A politician in the US has asked FBI to look into the data privacy credentials of FaceApp, a popular new smartphone programme that alters users’ selfies to make them look younger or older.

Senate minority leader Chuck Schumer has flagged up the trend, which has seen millions of madcap consumers share wizened versions of their own faces onto social media, as it involves the app’s 80-million-strong following handing over their photos and personal data to a Russian-owned company.

In a tweet published on 17th July, Mr Schumer said:

“BIG: Share if you used #FaceApp: The @FBI & @FTC must look into the national security & privacy risks now Because millions of Americans have used it It’s owned by a Russia-based company And users are required to provide full, irrevocable access to their personal photos & data.”

In an open letter attached to the tweet, Mr Schumer expressed his “concerns” that the app “could pose national security and privacy risks for millions of US citizens.”

“User’s must provide the company full and irrevocable access to their personal photos and data. According to this privacy policy, uses grant FaceApp licence to publish or use content with the application including their username, or even their real name, without notifying them or providing compensation,” he wrote.

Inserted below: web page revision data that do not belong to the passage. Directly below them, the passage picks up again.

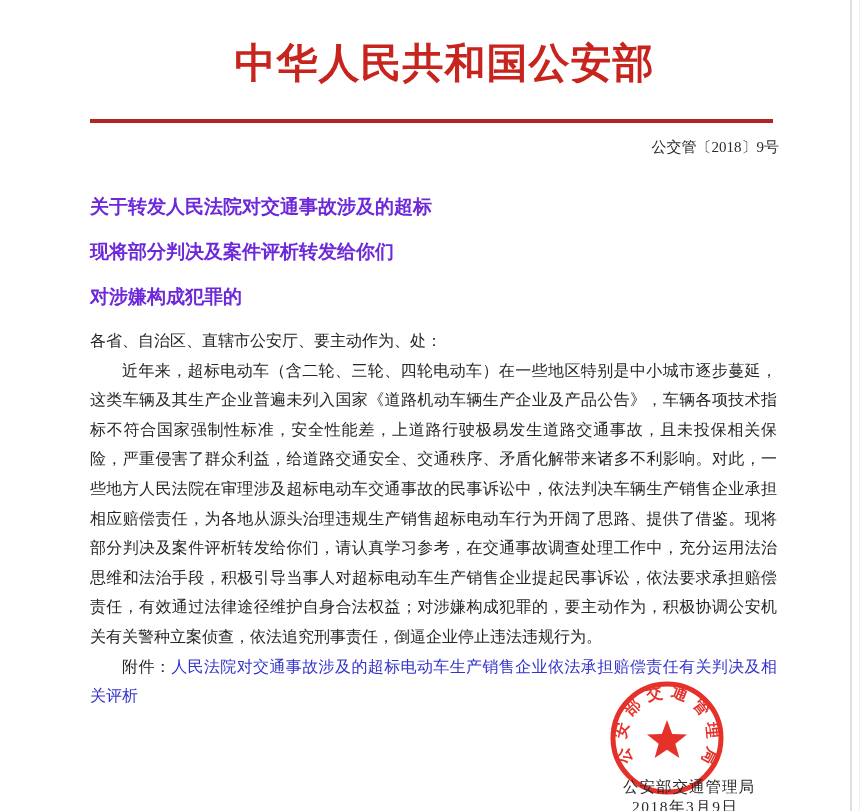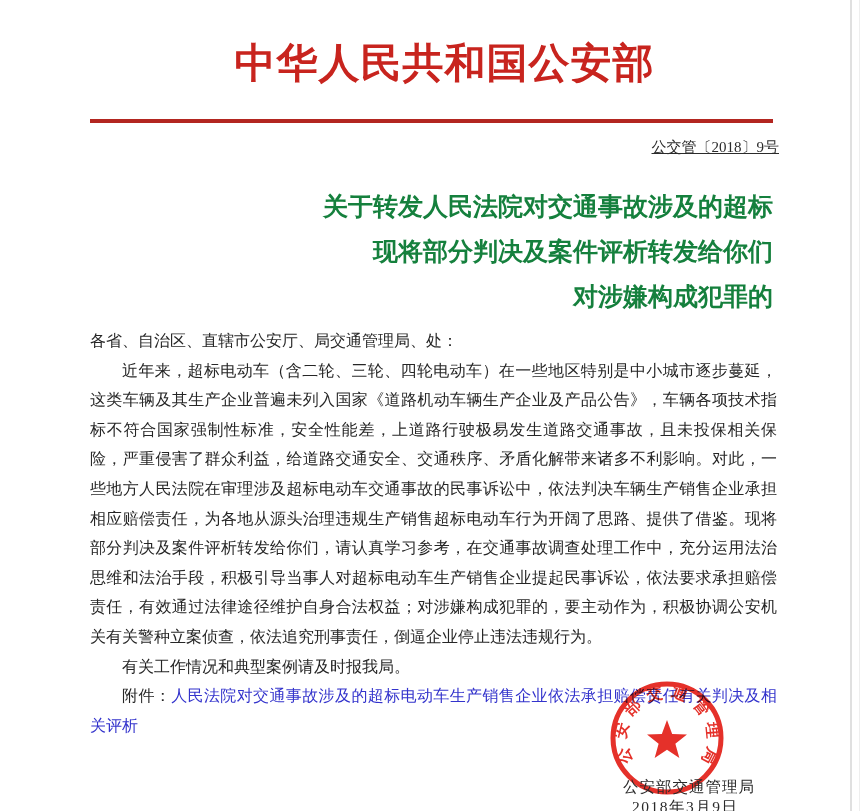--- a/index.html
+++ b/index.html
@@ -34,27 +34,27 @@
     color:var(--header-red);
     transform:translateX(12px);
     white-space:nowrap;
   }
   .red-line{
     position:absolute;top:119px;left:90px;width:683px;height:4px;
     background:var(--line-red);
   }
   .doc-number{
     position:absolute;top:138px;right:86px;
-    font-size:15px;color:#2b2b2b;text-decoration:underline;
+    font-size:15px;color:#2b2b2b;
   }
   .doc-title{
     position:absolute;top:184px;left:90px;width:683px;
-    text-align:right;
-    font-size:25px;font-weight:700;line-height:45px;
-    color:#15803d;
+    text-align:left;
+    font-size:19px;font-weight:700;line-height:45px;
+    color:#6d28d9;
   }
   .body-text{
     position:absolute;top:326px;left:90px;width:687px;
     font-size:16px;line-height:29.6px;
     text-align:justify;
     color:var(--ink);
   }
   .body-text p{margin:0;}
   .indent{text-indent:2em;}
   .attachment-link{
@@ -97,23 +97,22 @@
 
   <div class="doc-number">公交管〔2018〕9号</div>
 
   <div class="doc-title">
     <div>关于转发人民法院对交通事故涉及的超标</div>
     <div>现将部分判决及案件评析转发给你们</div>
     <div>对涉嫌构成犯罪的</div>
   </div>
 
   <div class="body-text">
-    <p>各省、自治区、直辖市公安厅、局交通管理局、处：</p>
+    <p>各省、自治区、直辖市公安厅、要主动作为、处：</p>
     <p class="indent">近年来，超标电动车（含二轮、三轮、四轮电动车）在一些地区特别是中小城市逐步蔓延，这类车辆及其生产企业普遍未列入国家《道路机动车辆生产企业及产品公告》，车辆各项技术指标不符合国家强制性标准，安全性能差，上道路行驶极易发生道路交通事故，且未投保相关保险，严重侵害了群众利益，给道路交通安全、交通秩序、矛盾化解带来诸多不利影响。对此，一些地方人民法院在审理涉及超标电动车交通事故的民事诉讼中，依法判决车辆生产销售企业承担相应赔偿责任，为各地从源头治理违规生产销售超标电动车行为开阔了思路、提供了借鉴。现将部分判决及案件评析转发给你们，请认真学习参考，在交通事故调查处理工作中，充分运用法治思维和法治手段，积极引导当事人对超标电动车生产销售企业提起民事诉讼，依法要求承担赔偿责任，有效通过法律途径维护自身合法权益；对涉嫌构成犯罪的，要主动作为，积极协调公安机关有关警种立案侦查，依法追究刑事责任，倒逼企业停止违法违规行为。</p>
-    <p class="indent">有关工作情况和典型案例请及时报我局。</p>
     <p class="indent"><span>附件：</span><a class="attachment-link">人民法院对交通事故涉及的超标电动车生产销售企业依法承担赔偿责任有关判决及相关评析</a></p>
   </div>
 
   <svg class="seal" viewBox="0 0 120 120" aria-hidden="true">
     <defs>
       <path id="sealArc" d="M 28.6 86.4 A 41 41 0 1 1 91.4 86.4" fill="none"></path>
     </defs>
     <circle cx="60" cy="60" r="54" fill="none" stroke="currentColor" stroke-width="5"></circle>
     <polygon points="60,42 65.17,55.88 79.97,56.51 68.37,65.72 72.35,79.99 60,71.8 47.65,79.99 51.63,65.72 40.03,56.51 54.83,55.88" fill="currentColor"></polygon>
     <text>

“I have serious concerns regarding both the protection of the data that is being aggregated as well as whether users are aware of who may have access to it. Face apps location in Russia raises questions regarding how and when the company provides access to the data of Us citizens to third parties, potentially foreign governments,” he added.

While FaceApp has denied any allegations of data misuse, privacy concerns over the security of the Russian-based developer have grown steadily among experts.

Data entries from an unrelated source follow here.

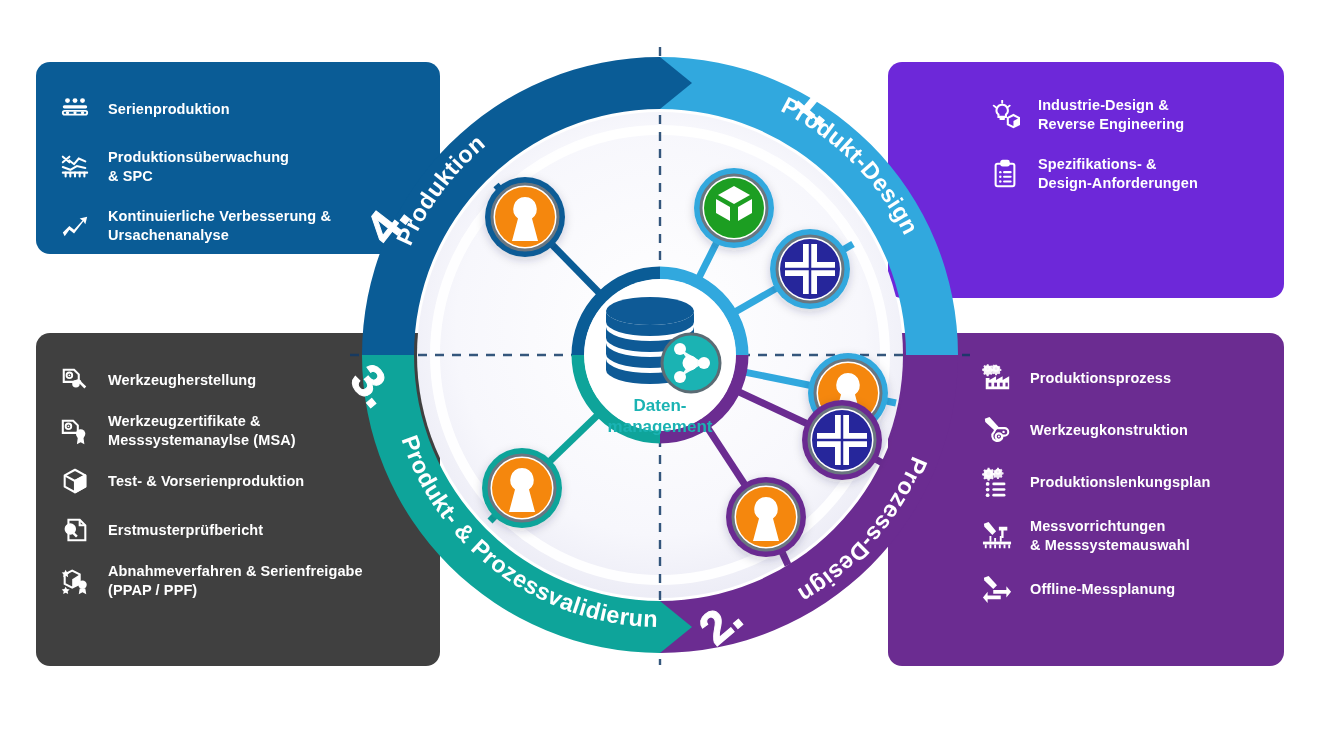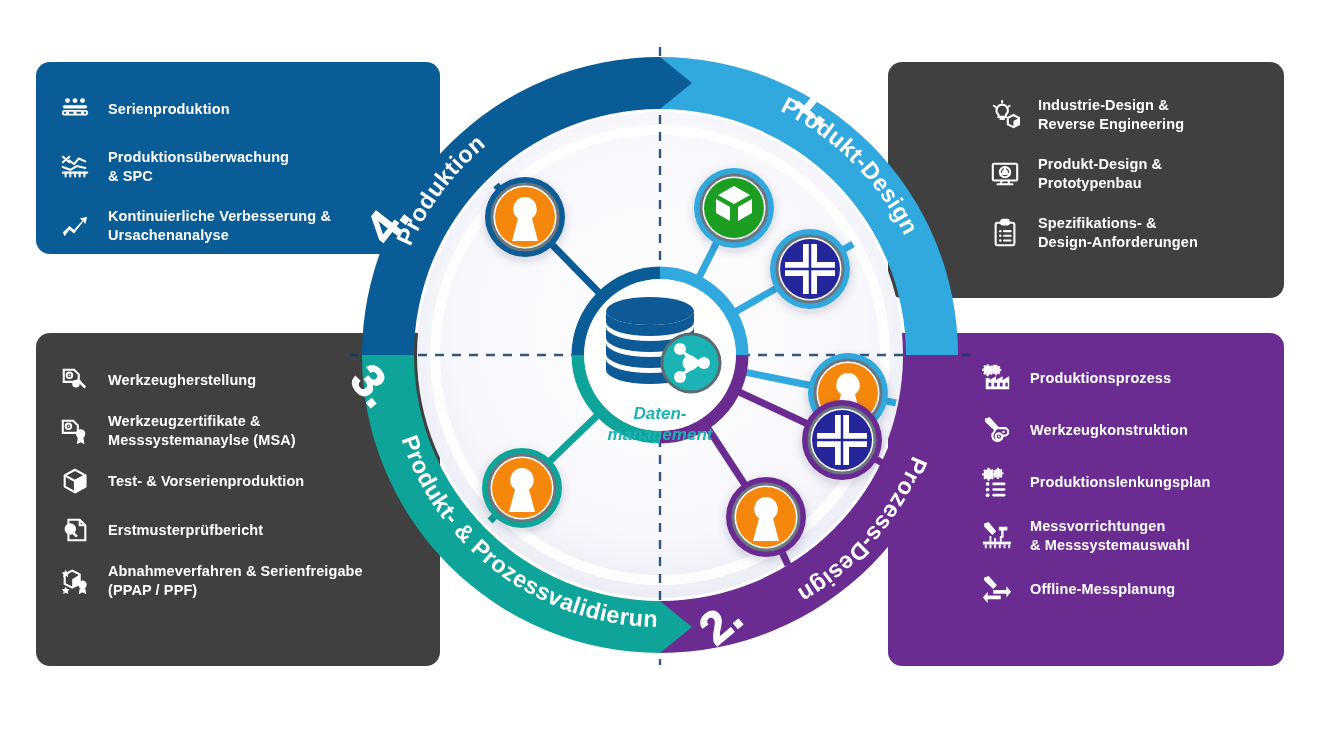--- a/index.html
+++ b/index.html
@@ -16,40 +16,40 @@
 
   
   #panel-production{left:36px;top:62px;width:404px;height:192px;background:#0A5C96;}
   #panel-production .prow{margin-bottom:22px;}
   #panel-production .prow:last-child{margin-bottom:0;}
 
   #panel-validation{left:36px;top:333px;width:404px;height:333px;background:#404040;}
   #panel-validation .prow{margin-bottom:15px;}
   #panel-validation .prow:last-child{margin-bottom:0;}
 
-  #panel-product-design{left:888px;top:62px;width:396px;height:236px;background:#404040;}
+  #panel-product-design{left:888px;top:62px;width:396px;height:236px;background:#6d28d9;}
   #panel-product-design .prow{margin-bottom:22px;}
   #panel-product-design .prow:last-child{margin-bottom:12px;}
 
   #panel-process-design{left:888px;top:333px;width:396px;height:333px;background:#6B2C91;}
   #panel-process-design .prow{margin-bottom:18px;}
   #panel-process-design .prow:last-child{margin-bottom:0;}
 
   #panel-production .panel-rows{padding-top:10px;}
   #panel-product-design .panel-rows{padding-top:14px;padding-left:78px;}
   #panel-process-design .panel-rows{padding-top:8px;padding-left:70px;}
   #panel-validation .panel-rows{padding-top:10px;}
 
   
   #wheel{position:absolute;left:330px;top:25px;width:660px;height:660px;}
   #wheel svg{position:absolute;left:0;top:0;width:660px;height:660px;overflow:visible;}
   .arclabel{font-size:23.5px;font-weight:bold;fill:#ffffff;letter-spacing:.4px;}
 
-  #hub-label{position:absolute;left:0;top:12px;width:660px;height:660px;
-             pointer-events:none;font-style:italic;}
+  #hub-label{position:absolute;left:0;top:4px;width:660px;height:660px;
+             pointer-events:none;}
   .hubtext{position:absolute;left:245px;top:367px;width:170px;text-align:center;
            color:#1BB3B3;font-size:17px;font-weight:bold;line-height:1.22;}
 </style>
 </head>
 <body>
 
 <div class="panel" id="panel-production">
   <div class="panel-rows">
 
     <div class="prow">
@@ -194,35 +194,20 @@
           <path d="M19 19 L25 16 L31 19 L31 26 L25 29 L19 26 Z" fill="none" stroke="#fff" stroke-width="2.2"></path>
           <path d="M25 22.5 L31 19 L31 26 L25 29 Z"></path>
         </svg>
       </span>
       <span class="ptxt">
         <span>Industrie-Design &amp;</span><br>
         <span>Reverse Engineering</span>
       </span>
     </div>
 
-    <div class="prow">
-      <span class="pico">
-        <svg viewBox="0 0 32 32" fill="none" stroke="#fff" stroke-width="2.2">
-          <rect x="3" y="5" width="26" height="18" rx="1.5"></rect>
-          <path d="M12 23 L12 27 M20 23 L20 27 M8 27 L24 27" stroke-linecap="round"></path>
-          <circle cx="16" cy="14" r="5.5"></circle>
-          <circle cx="16" cy="14" r="2" fill="#fff"></circle>
-          <path d="M16 8.5 L16 12 M11.5 16.5 L14.5 15 M20.5 16.5 L17.5 15"></path>
-        </svg>
-      </span>
-      <span class="ptxt">
-        <span>Produkt-Design &amp;</span><br>
-        <span>Prototypenbau</span>
-      </span>
-    </div>
 
     <div class="prow">
       <span class="pico">
         <svg viewBox="0 0 32 32" fill="none" stroke="#fff" stroke-width="2.2">
           <rect x="6" y="5" width="20" height="24" rx="2"></rect>
           <rect x="12" y="2" width="8" height="5" rx="1.5" fill="#fff"></rect>
           <circle cx="11" cy="14" r="1.3" fill="#fff" stroke="none"></circle>
           <circle cx="11" cy="19" r="1.3" fill="#fff" stroke="none"></circle>
           <circle cx="11" cy="24" r="1.3" fill="#fff" stroke="none"></circle>
           <path d="M15 14 L22 14 M15 19 L22 19 M15 24 L22 24" stroke-linecap="round"></path>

“In the age of facial recognition technology as both a surveillance and security use, is essential that users have the information they need to ensure their personal and biometric data remains secure,” Mr Schumer ended.

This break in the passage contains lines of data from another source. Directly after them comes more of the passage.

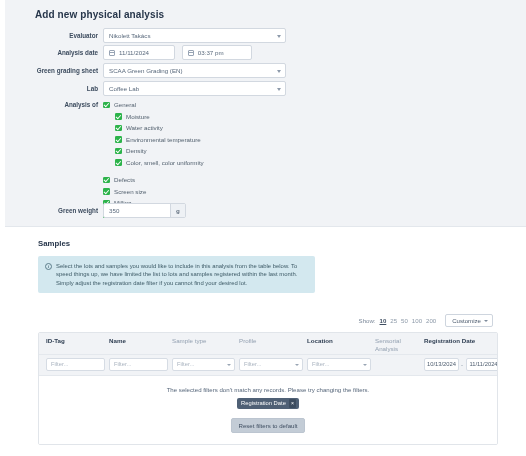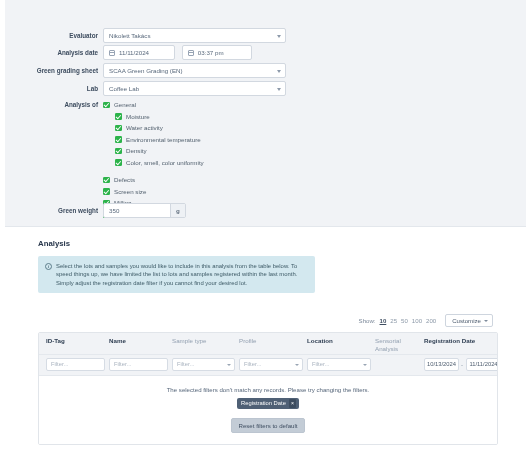--- a/index.html
+++ b/index.html
@@ -382,20 +382,21 @@
     border-radius: 2px;
     border: 1px solid #bcc5d0;
   }
 </style>
 </head>
 <body>
 
 <div class="page">
 
   <div class="form-card">
+    <div class="form-title">Add new physical analysis</div>
 
     <div class="frow" style="top:28px;">
       <div class="flabel">Evaluator</div>
       <div class="fctl" style="width:183px;">
         <div class="sel">
           <span>Nikolett Takács</span>
           <span class="caret"></span>
         </div>
       </div>
     </div>
@@ -489,21 +490,21 @@
       <div class="fctl">
         <div class="gw-box">
           <span>350</span>
           <span class="gw-unit">g</span>
         </div>
       </div>
     </div>
   </div>
 
   <div class="samples">
-    <div class="samples-title">Analysis</div>
+    <div class="samples-title">Samples</div>
 
     <div class="alert">
       <span class="info-ico">i</span>
       <span>Select the lots and samples you would like to include in this analysis from the table below. To speed things up, we have limited the list to lots and samples registered within the last month. Simply adjust the registration date filter if you cannot find your desired lot.</span>
     </div>
 
     <div class="showbar">
       <span>Show:</span>
       <span class="num active">10</span>
       <span class="num">25</span>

The firm, based in St Petersburg, claims that images uploaded to FaceApp are not stored permanently and that the app does not harvest data.

In a statement reported by TechCrunch, the company declared:

“FaceApp performs most of the photo processing in the cloud. We only upload a photo selected by a user for editing. We never transfer any other images from the phone to the cloud.
We might store an uploaded photo in the cloud. The main reason for that is performance and traffic: we want to make sure that the user doesn’t upload the photo repeatedly for every edit operation. Most images are deleted from our servers within 48 hours from the upload date.
We accept requests from users for removing all their data from our servers. Our support team is currently overloaded, but these requests have our priority. For the fastest processing, we recommend sending the requests from the FaceApp mobile app using “Settings->Support->Report a bug” with the word “privacy” in the subject line. We are working on the better UI for that.
All FaceApp features are available without logging in, and you can log in only from the settings screen. As a result, 99% of users don’t log in; therefore, we don’t have access to any data that could identify a person.
We don’t sell or share any user data with any third parties.
Even though the core R&D team is located in Russia, the user data is not transferred to Russia.”
Even so, Mr Schumer has articulated his “serious concerns” for data protection and has asked to the FBI and Federal Trade Commission in the States to investigate FaceApp.

His appeal comes in the wake of an advisory coming from the Democratic National Committee, warning 2020 presidential candidates and their campaigners to avoid using the app.

Security officer, Bob Lord, reportedly told staff:

“It’s not clear at this point what the privacy risks are, but what is clear is that the benefits of avoiding the app outweigh the risks.”